L’immaginario di riferimento, del resto, pare oscillare tra il cartoon e la pubblicità, almeno fino a che non irrompe, con prepotenza, la spietatezza dei dati e la rabbia dei giudizi, che si mischiano e si confondono in una scena quasi vuota dove “a volte tutto è tanto vero che siamo costretti a non crederci, a volte tutto è così falso che ci crediamo come mai nulla”. Ma c’è di tutto, a beneficio di chi lo voglia leggere – molto democraticamente: chi lo ha detto che povero significhi incolto? – nel gioco della ricerca dei riferimenti. Un lavoro ipercitazionista, dove se a farla da padrone è, ovviamente, il teatro dell’assurdo e Zorro trasformato nel Beckettiano Godot che non arriva mai, ma si intravvedono il Pasolini dei poliziotti figli di proletari Brecht e un certo Marinettismo di fondo, Giova anche del lavoro di quattro convincenti attori: Michele Andrei, Paolo Giovannucci, Stefano Laguni, tra cui spicca il giovane Isacco Venturini, anche chitarrista elettrico dal vivo e cantante, tra il crooner e il dolente, anche se l’impressione è che l’enorme messe di spunti e significati che il regista ha letto nel significante Z si traduca in un’altrettanto ampia varietà di suggestioni a cui manca – volutamente? – un ordine e una centratura così come il regista la restituisce invece nel programma di sala. Valga un esempio su tutti: la quadriglia come danza utilizzata per raccogliere denaro per i poveri.

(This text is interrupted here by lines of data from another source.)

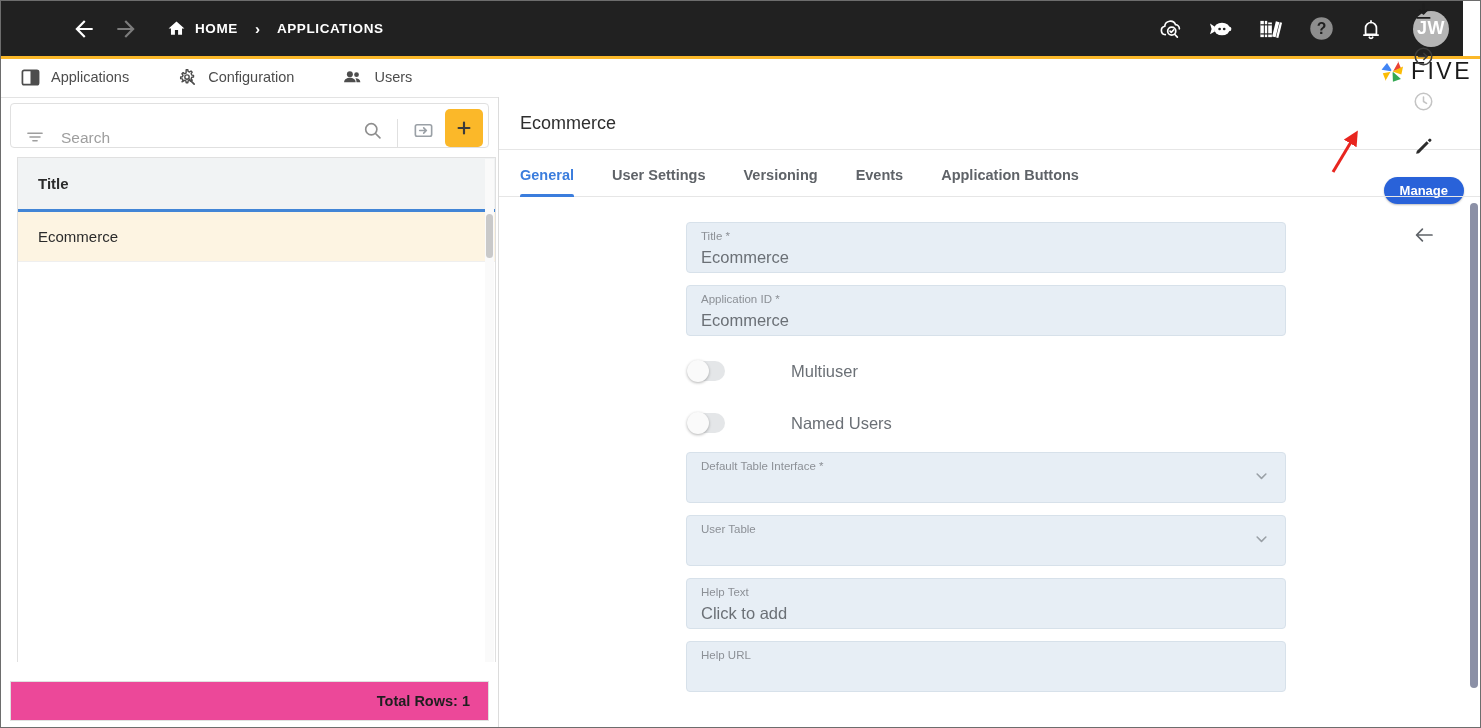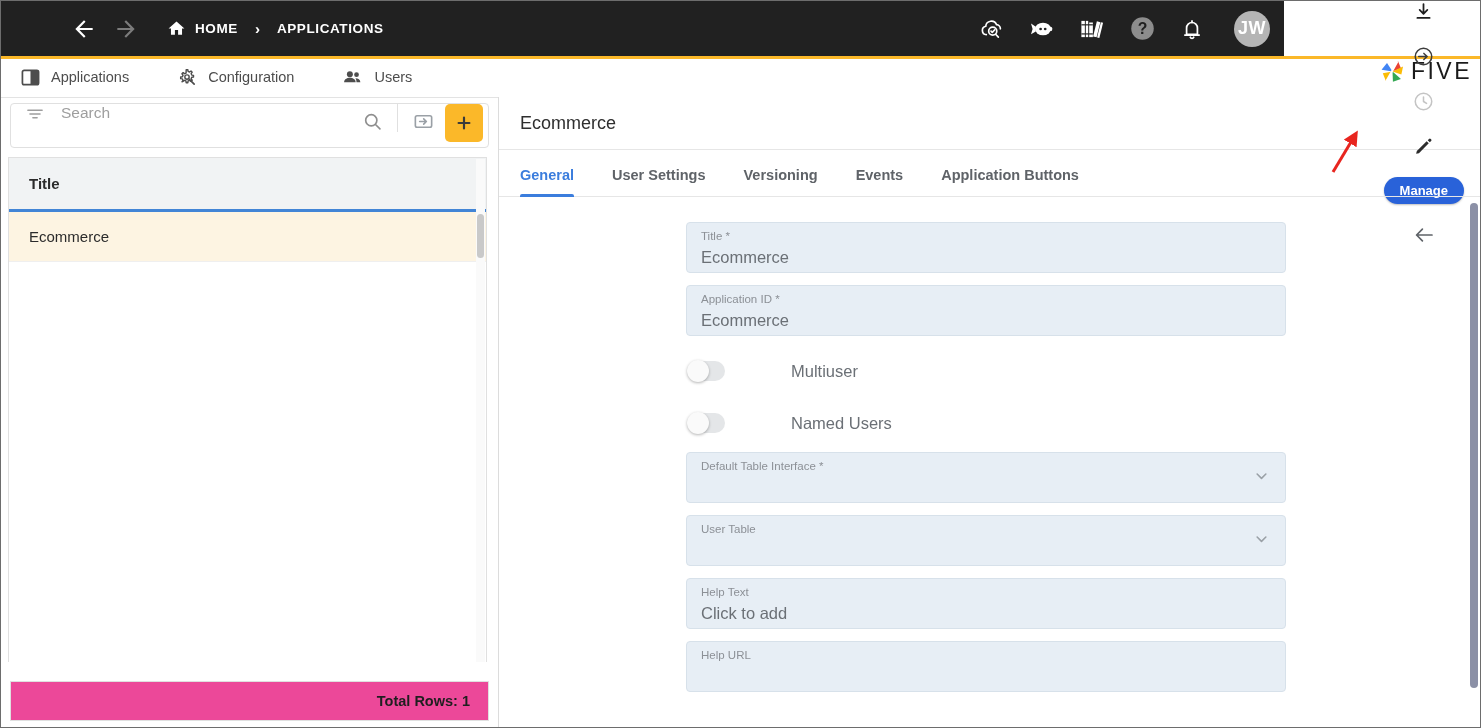"HOME" .topbar { width: 1283px -> 1462px }
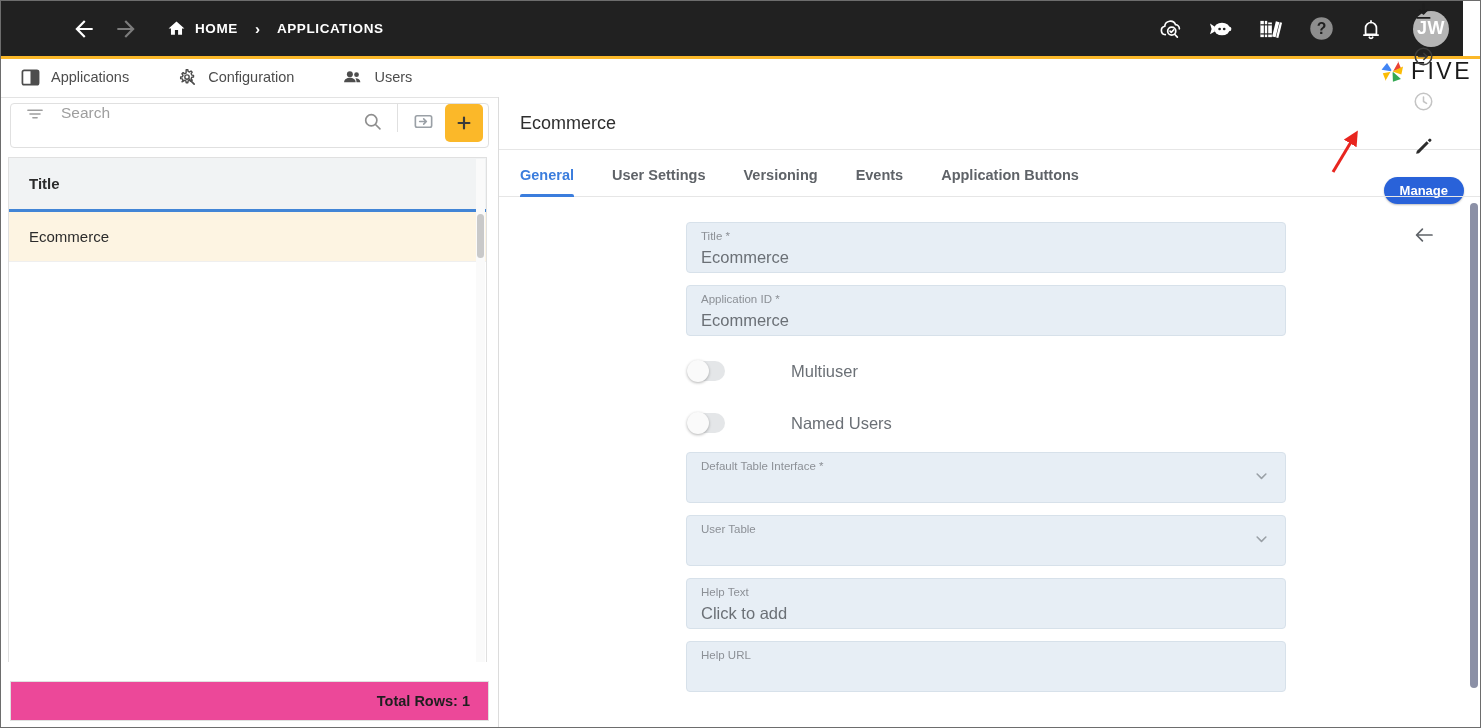"Search" .searchbar { align-items: flex-start -> flex-end }
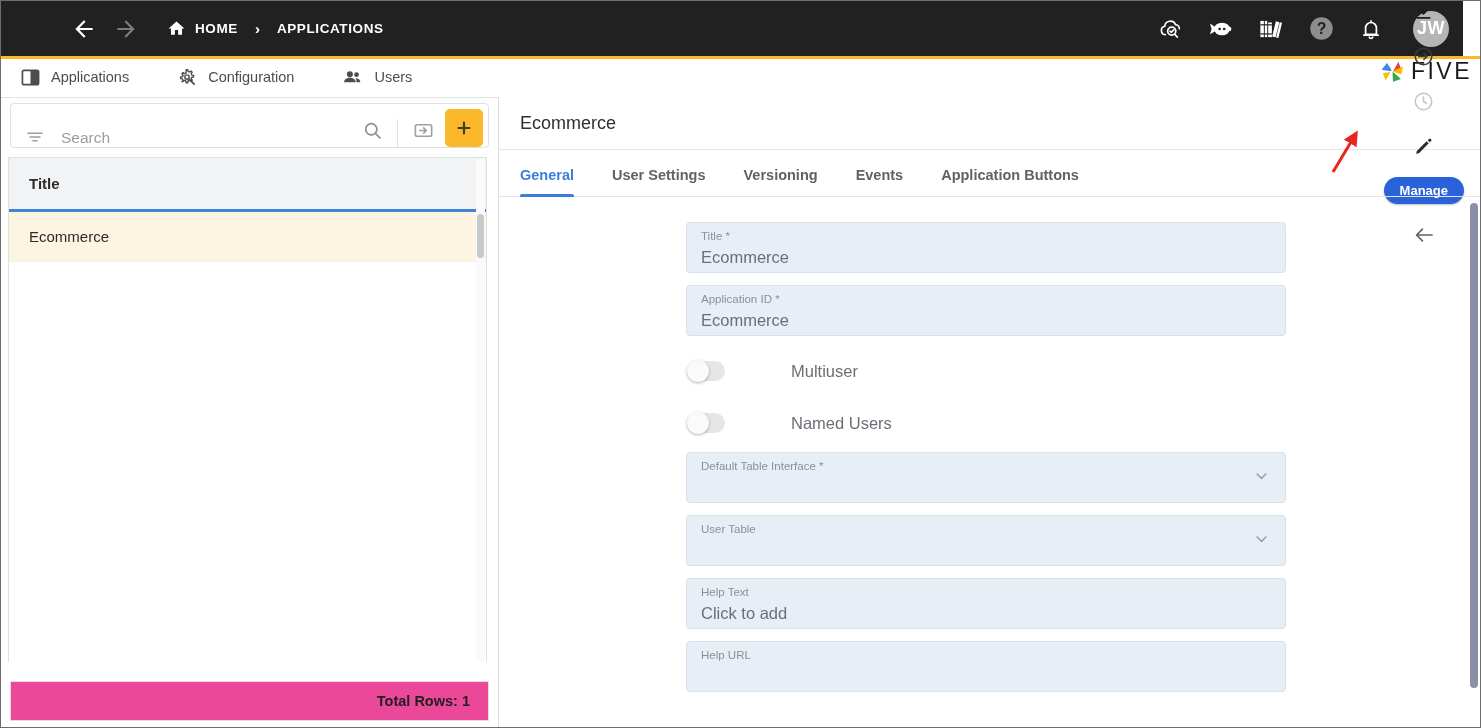"Title" .gridwrap { left: 7px -> 16px }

Impressione sostenuta da una seconda parte in cui il tono muta drasticamente, per puntare il dito sulle ipocrisie di chi povero non è, sulle ossessioni securitarie a cui il mondo sta virando e sulla contiguità tra i destini possibili, moltiplicando il puntatore singolo che identifica il teatro a chiusura del primo atto, in una molteplicità di individualità su cui si chiude il secondo. Pur non senza rinunciare a qualche accento retorico,  si prova anche a leggere cinicamente il ruolo del teatro verso i poveri “meno male che ci siete voi, altrimenti non sapremmo di cosa parlare”. Difficile trovare una sintesi, in tutta questa abbondanza, in bilico tra un Hellzapoppin e tirate che sarebbero teatro civile se l’attore (e con lui gli autori?) non confessassero sarcasticamente tra le prime battute il proprio odio per quel che è civile. che si accostano senza continuità e a sfregio di qualsiasi tentativo di trovarla. E allora, forse, l’unico modo di fruirla è farlo come da bambini ci si innamorava dei supereroi: rifiutarsi di capirla e conservare quello che il loro ricordo ci affida.